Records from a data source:
[Start of section]

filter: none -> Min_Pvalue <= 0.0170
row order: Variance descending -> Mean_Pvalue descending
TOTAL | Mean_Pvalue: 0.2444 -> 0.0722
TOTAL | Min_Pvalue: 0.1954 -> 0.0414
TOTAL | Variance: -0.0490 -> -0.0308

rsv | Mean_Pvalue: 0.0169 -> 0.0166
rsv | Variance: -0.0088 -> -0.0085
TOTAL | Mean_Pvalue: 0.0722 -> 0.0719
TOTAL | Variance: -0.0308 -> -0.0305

[End of section]
[Start of section]

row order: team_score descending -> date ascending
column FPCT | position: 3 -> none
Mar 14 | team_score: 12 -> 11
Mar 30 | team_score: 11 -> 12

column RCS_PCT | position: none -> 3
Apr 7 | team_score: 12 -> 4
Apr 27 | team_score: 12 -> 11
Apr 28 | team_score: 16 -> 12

[End of section]

» **TO DO**
Please filter the entries for the word "Variance" and copy the lines that have it.

» **SOLVED PROBLEM**
row order: Variance descending -> Mean_Pvalue descending
TOTAL | Variance: -0.0490 -> -0.0308
rsv | Variance: -0.0088 -> -0.0085
TOTAL | Variance: -0.0308 -> -0.0305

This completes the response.